=== Records excerpted from a collection ===

-- -- --

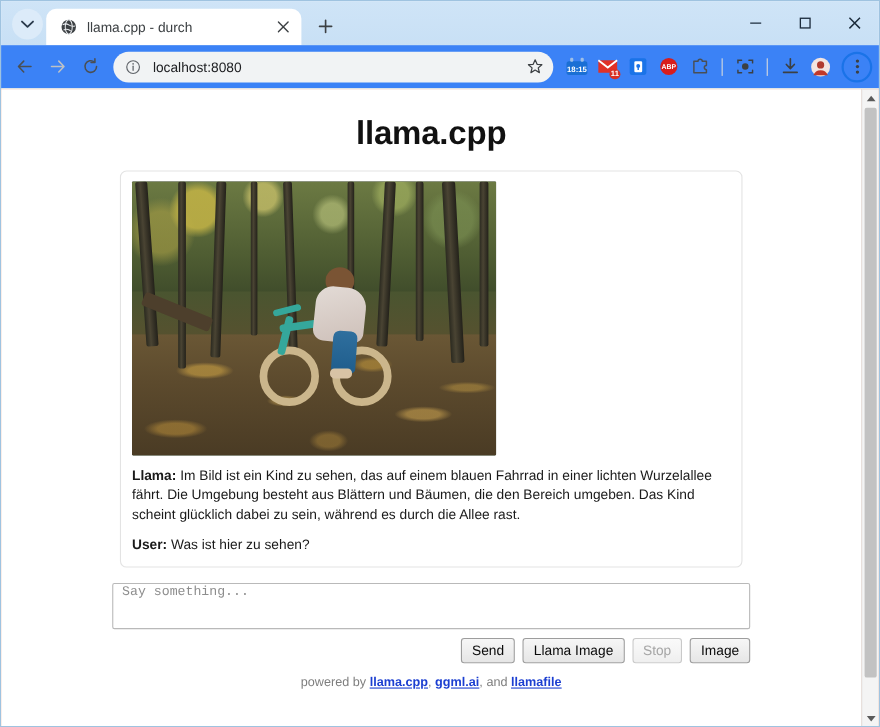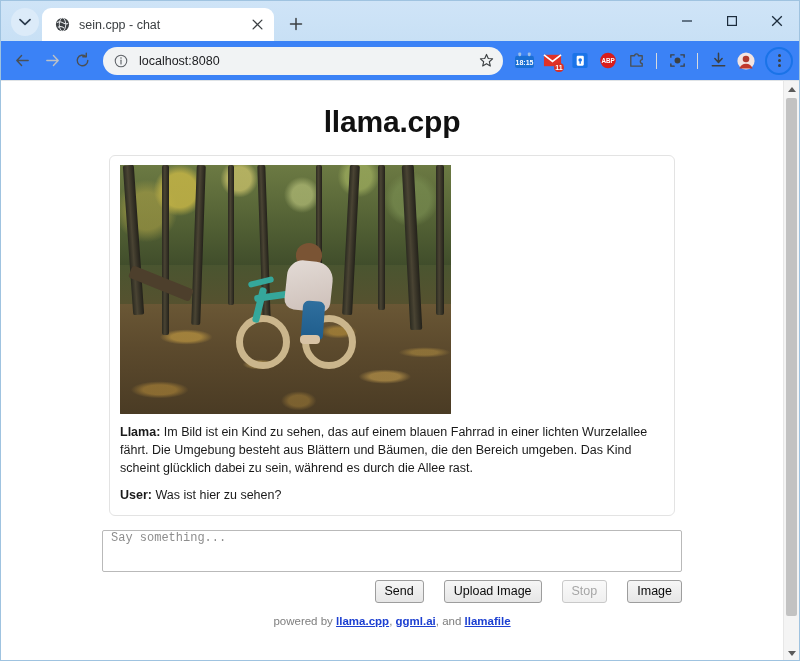--- a/index.html
+++ b/index.html
@@ -443,7 +443,7 @@
           <ellipse cx="8" cy="8" rx="3.4" ry="7" fill="none" stroke="#e8eaed" stroke-width="1"></ellipse>
         </svg>
       </span>
-      <span class="tab-title">sein.cpp - chat</span>
+      <span class="tab-title">llama.cpp - durch</span>
       <span class="tab-close">
         <svg width="11" height="11" viewBox="0 0 12 12">
           <path d="M1.2 1.2 L10.8 10.8 M10.8 1.2 L1.2 10.8" stroke="#3c4043" stroke-width="1.4" stroke-linecap="round"></path>

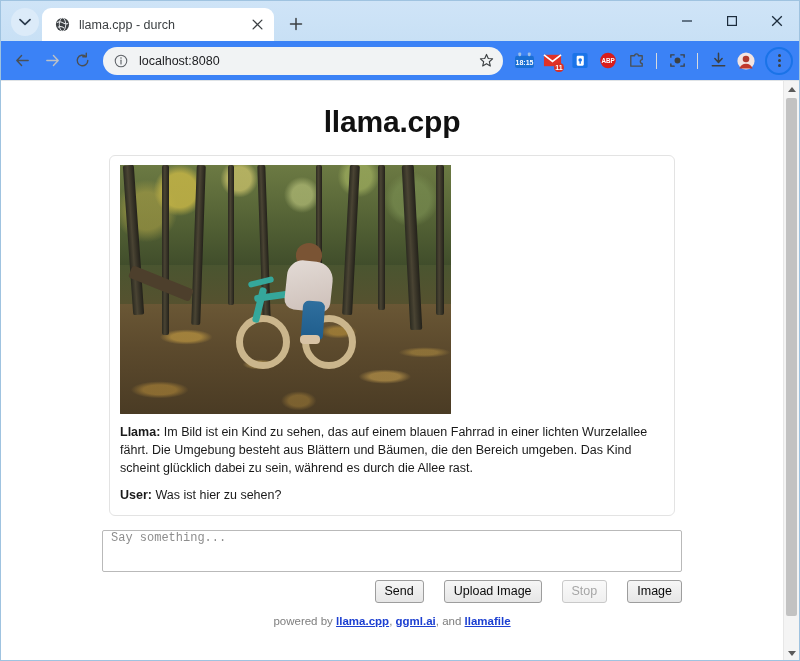--- a/index.html
+++ b/index.html
@@ -353,7 +353,7 @@
     margin-top: 8px;
     display: flex;
     justify-content: flex-end;
-    gap: 20px;
+    gap: 7px;
   }
   .btn {
     font-family: "Liberation Sans", sans-serif;

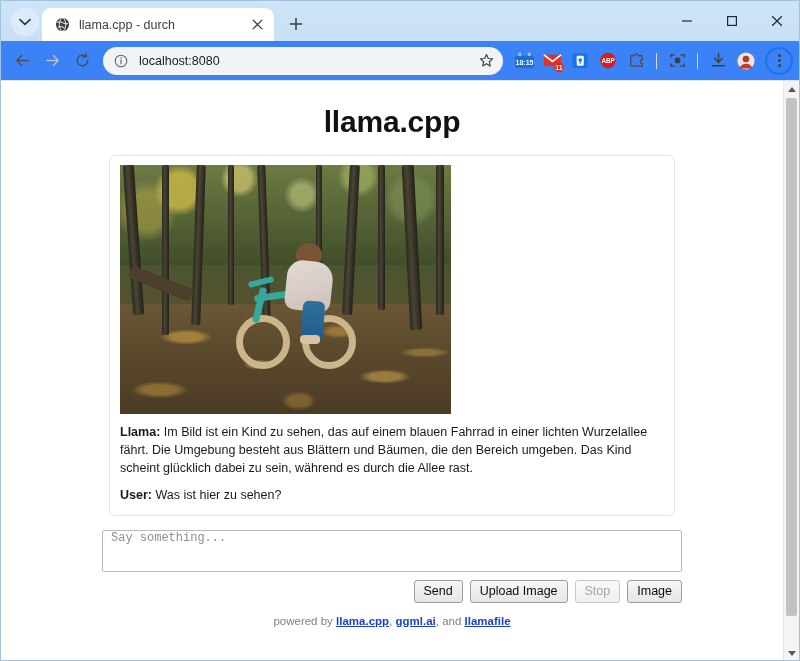--- a/index.html
+++ b/index.html
@@ -630,7 +630,7 @@
 
           <div class="btnrow">
             <button class="btn">Send</button>
-            <button class="btn">Upload Image</button>
+            <button class="btn">Llama Image</button>
             <button class="btn disabled">Stop</button>
             <button class="btn">Image</button>
           </div>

-- -- --

=== Your instructions ===
Would you return the data above exactly as written, minus the images?

=== Response ===
--- a/index.html
+++ b/index.html
@@ -443,7 +443,7 @@
           <ellipse cx="8" cy="8" rx="3.4" ry="7" fill="none" stroke="#e8eaed" stroke-width="1"></ellipse>
         </svg>
       </span>
-      <span class="tab-title">sein.cpp - chat</span>
+      <span class="tab-title">llama.cpp - durch</span>
       <span class="tab-close">
         <svg width="11" height="11" viewBox="0 0 12 12">
           <path d="M1.2 1.2 L10.8 10.8 M10.8 1.2 L1.2 10.8" stroke="#3c4043" stroke-width="1.4" stroke-linecap="round"></path>

--- a/index.html
+++ b/index.html
@@ -353,7 +353,7 @@
     margin-top: 8px;
     display: flex;
     justify-content: flex-end;
-    gap: 20px;
+    gap: 7px;
   }
   .btn {
     font-family: "Liberation Sans", sans-serif;

--- a/index.html
+++ b/index.html
@@ -630,7 +630,7 @@
 
           <div class="btnrow">
             <button class="btn">Send</button>
-            <button class="btn">Upload Image</button>
+            <button class="btn">Llama Image</button>
             <button class="btn disabled">Stop</button>
             <button class="btn">Image</button>
           </div>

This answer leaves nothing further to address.